Desse modo, negações de existência (“asserções existenciais negativas”) são
impossíveis.

[“x não existe” não é verdadeiro, a menos que x não exista. Entretanto, se o
sujeito de uma asserção não existe, a asserção não é significativa. O problema com
os existenciais negativos é este: uma condição necessária da sua verdade é uma
condição suficiente para que ele não tenha significado.]

A melhor resposta a Parmênides aqui é apontar (como Platão fez) que nem todas
as negações são negações de existência. Quando uma pessoa diz que vacas não
voam, ela não está referindo-se a vacas voadoras, e dizendo que elas não existem.
Ela está referindo-se a vacas, e dizendo que elas não voam.

Coversamente, a asserção de que pássaros voam não deve ser analisada como algo
que faz referência ao voar dos pássaros e diz que ele existe (mesmo que pareça
inofensivo fazê-lo). O que faz referência não é a asserção como um todo, mas
apenas suas partes individuais.

“Uma asserção precisa ter força existencial”: sim, mas apenas no sentido de que
seus termos (simples) devem referir-se a coisas que existem. Isso, contudo, não
significa que as asserções elas mesmas precisam referir-se a alguma outra coisa
(um “fato”, ou um “estado de coisas”) que exista.

7. Resumo das considerações de Parmênides


a) Ele faz algumas suposições básicas sobre pensamento e existência:

3
1. x pode ser pensado se e somente se x pode existir.

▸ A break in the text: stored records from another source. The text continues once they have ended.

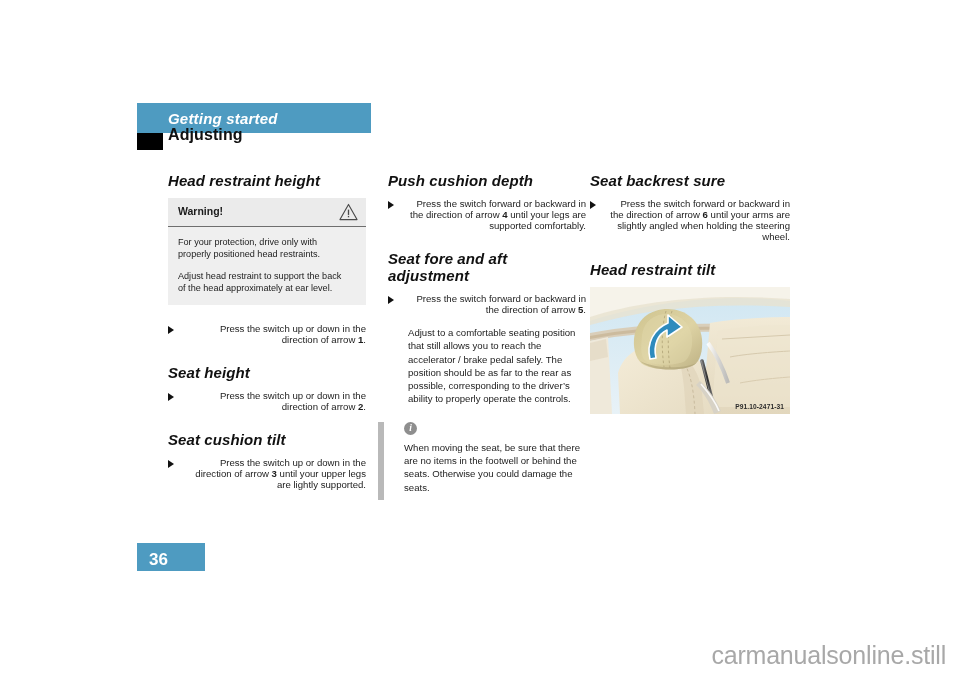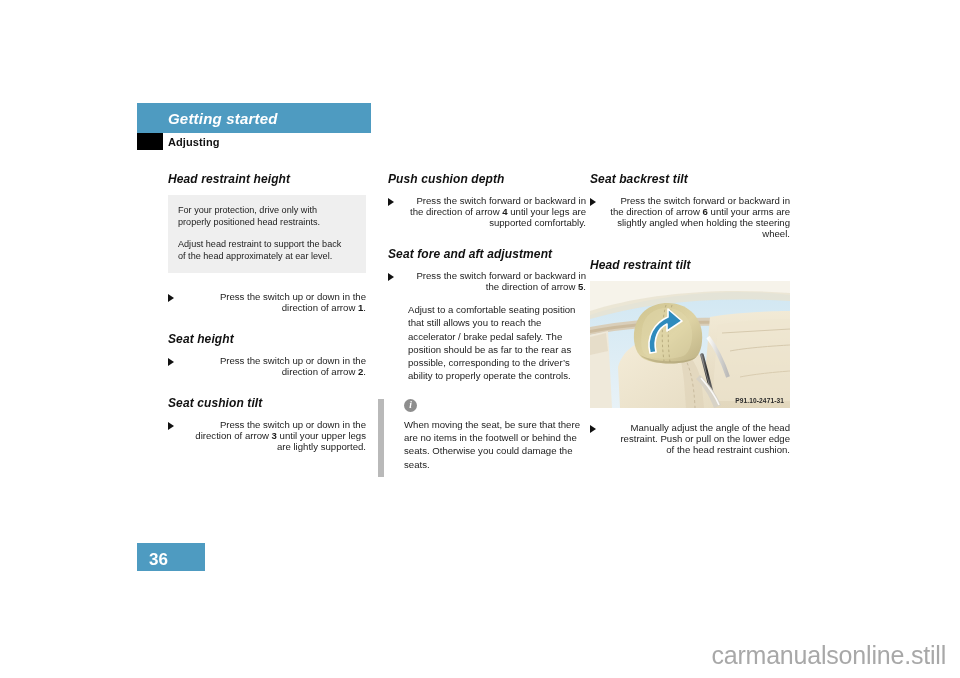"Adjusting" .subheader-title { font-size: 11px -> 16px; top: 136px -> 126px }
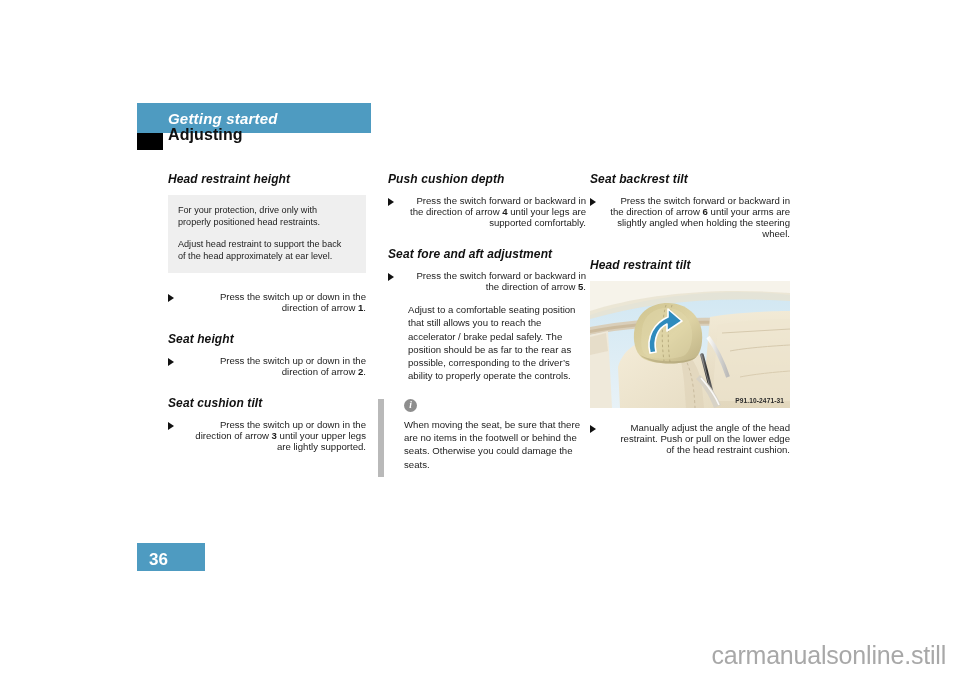"Head restraint height" .sec-title { font-size: 12px -> 15px }
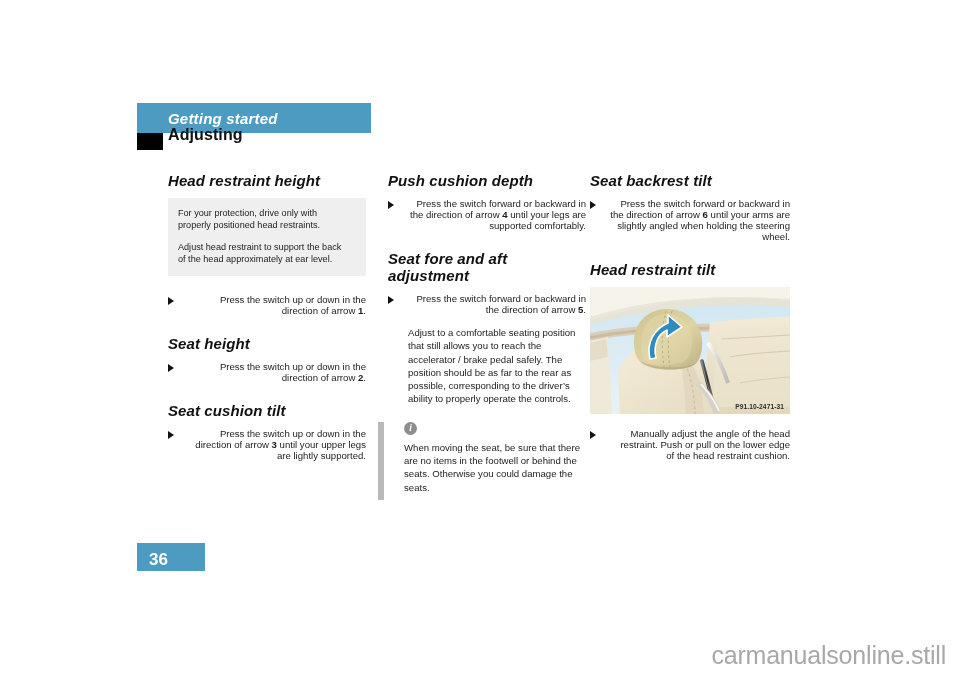"Seat backrest tilt" div.sec-title { text: tilt -> sure }
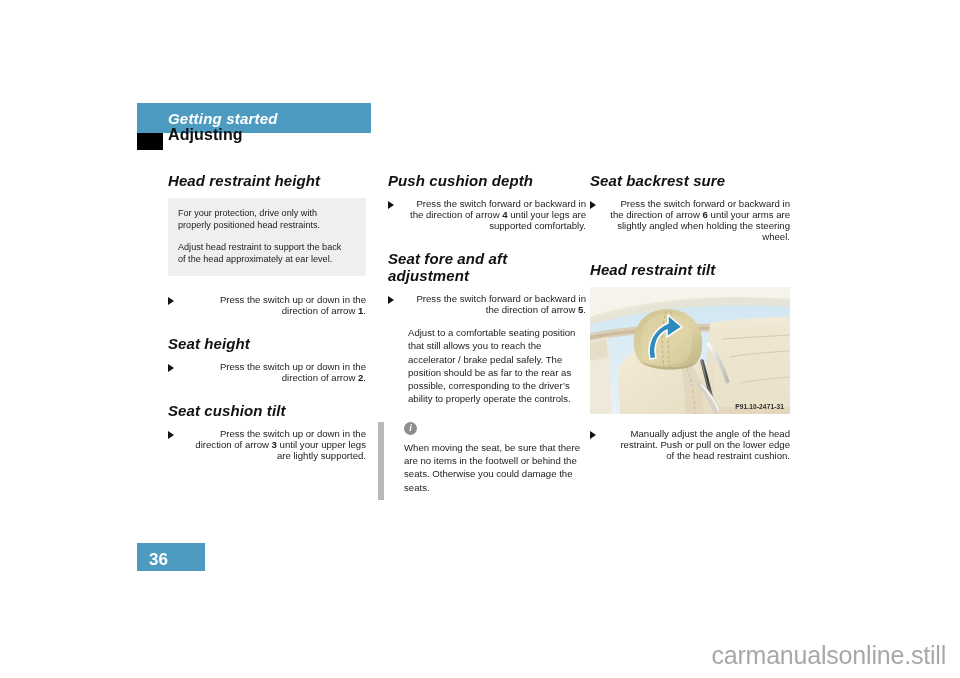"Warning!" div.warning-head { html: none -> <div> <div>Warning!</div> <svg> <path></path> <rect></rect> <rect></rect> </svg> </div> }
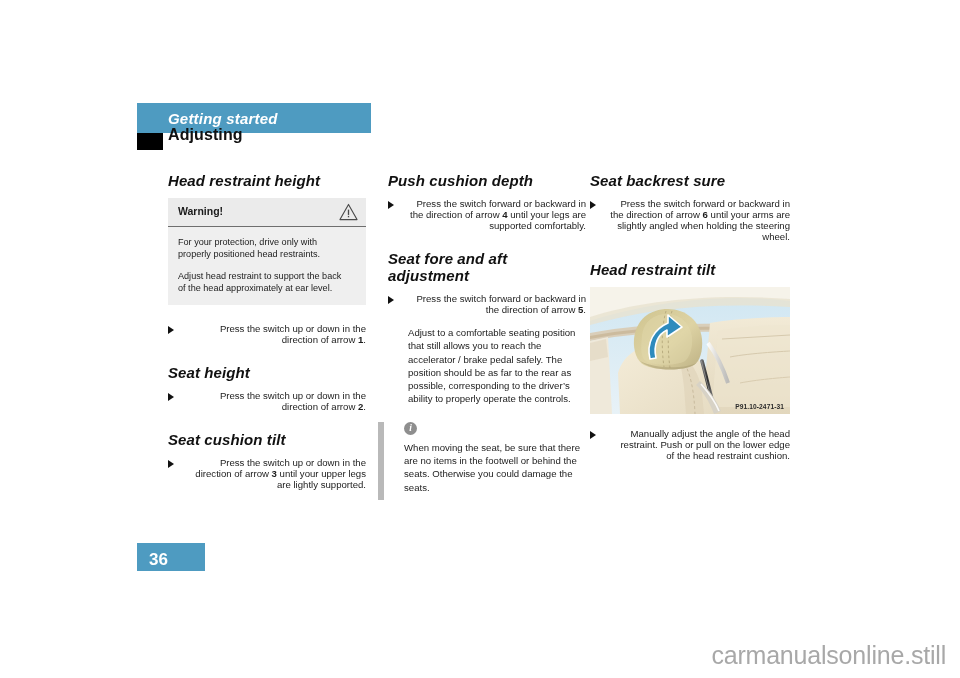"Manually adjust the angle of" div.bullet { html: <div> <span></span> <span>Manually adjust the angle of the head restraint. Push or pull on the lower edge of the head restraint cushion.</span><b></b><span></span> </div> -> none }
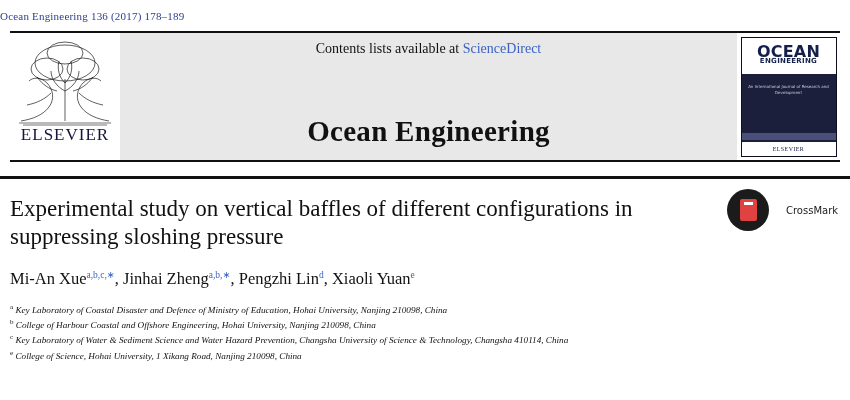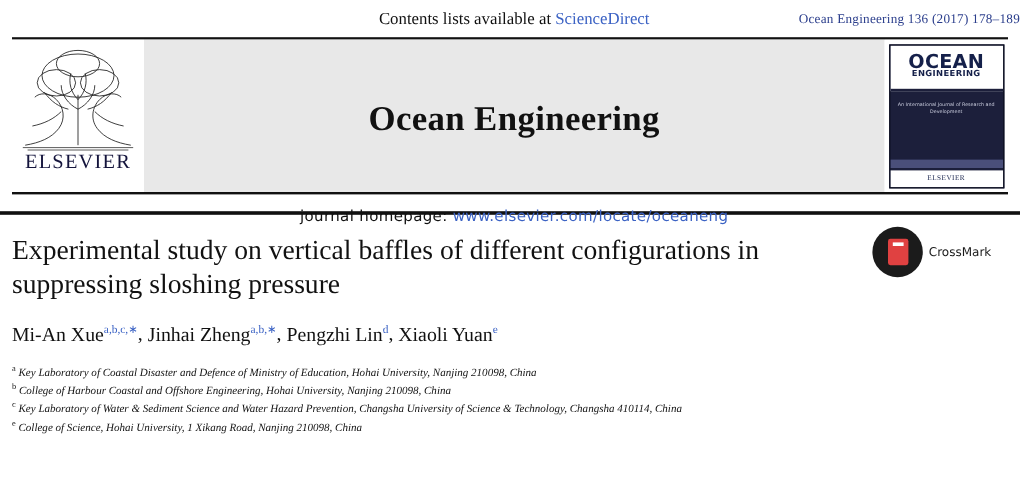"Ocean Engineering 136 (2017) 178–189" .running-head { text-align: right -> left }
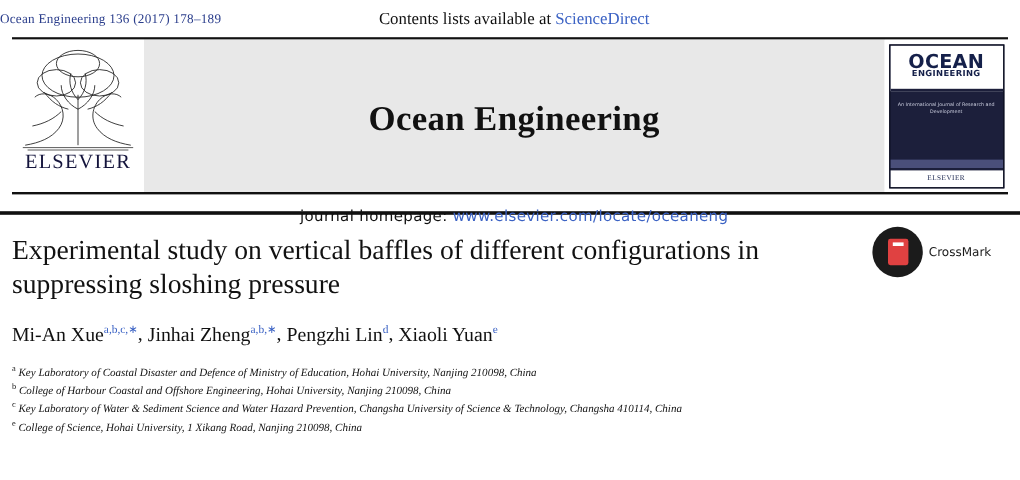"journal homepage:" div.homepage-line { html: <div> <span>journal homepage: </span><span>www.elsevier.com/locate/oceaneng</span> </div> -> none }
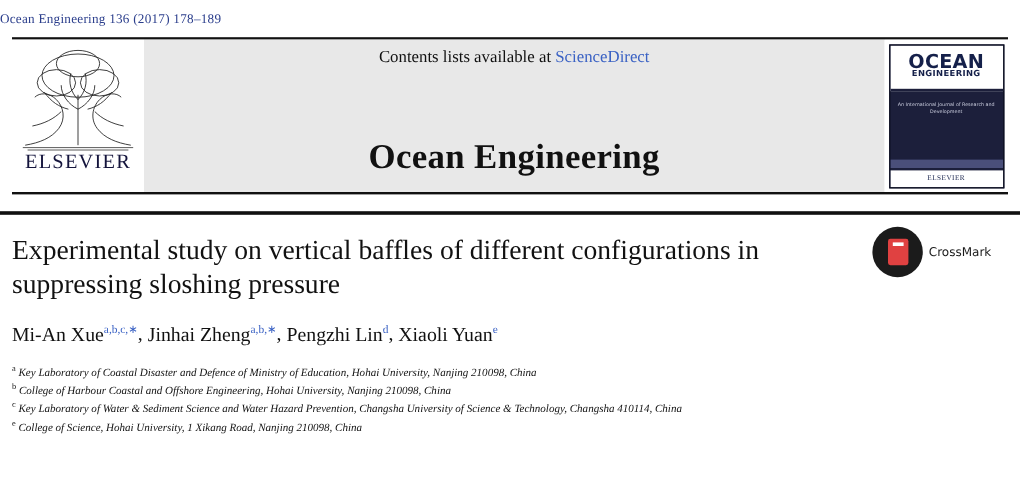"CrossMark" .crossmark { gap: none -> 12px }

2. se x não existe, então x não pode existir.

b) Dessas suposições básicas, ele deriva sua tese central:

É impossível falar ou pensar sobre o que não existe efetivamente.

c) Dessa tese central, ele deriva uma série de importantes corolários que
desafiam o senso comum:

Não há tais coisas como: geração e destruição, movimento,


mudança, diferença qualitativa, pluralidade.

d) O argumento em favor desses corolários é que qualquer um que tente afirmar


que há tal coisa como a mudança (etc.) é reduzido à simples tentativa de falar
sobre o que não existe.

8. Um resumo dos enganos de Parmênides


a) Ele pensou que o que não existe não poderia existir (possivelmente confundindo
essa ideia com o truísmo de que, necessariamente, se algo não existe, então ele
não existe).

b) Ele pensou que negações de existência são impossíveis (ou seja, não podem ser
conjuntamente significativos e verdadeiros).

c) Ele pensou que todas as negações (todos “não é”s) são negações de existência.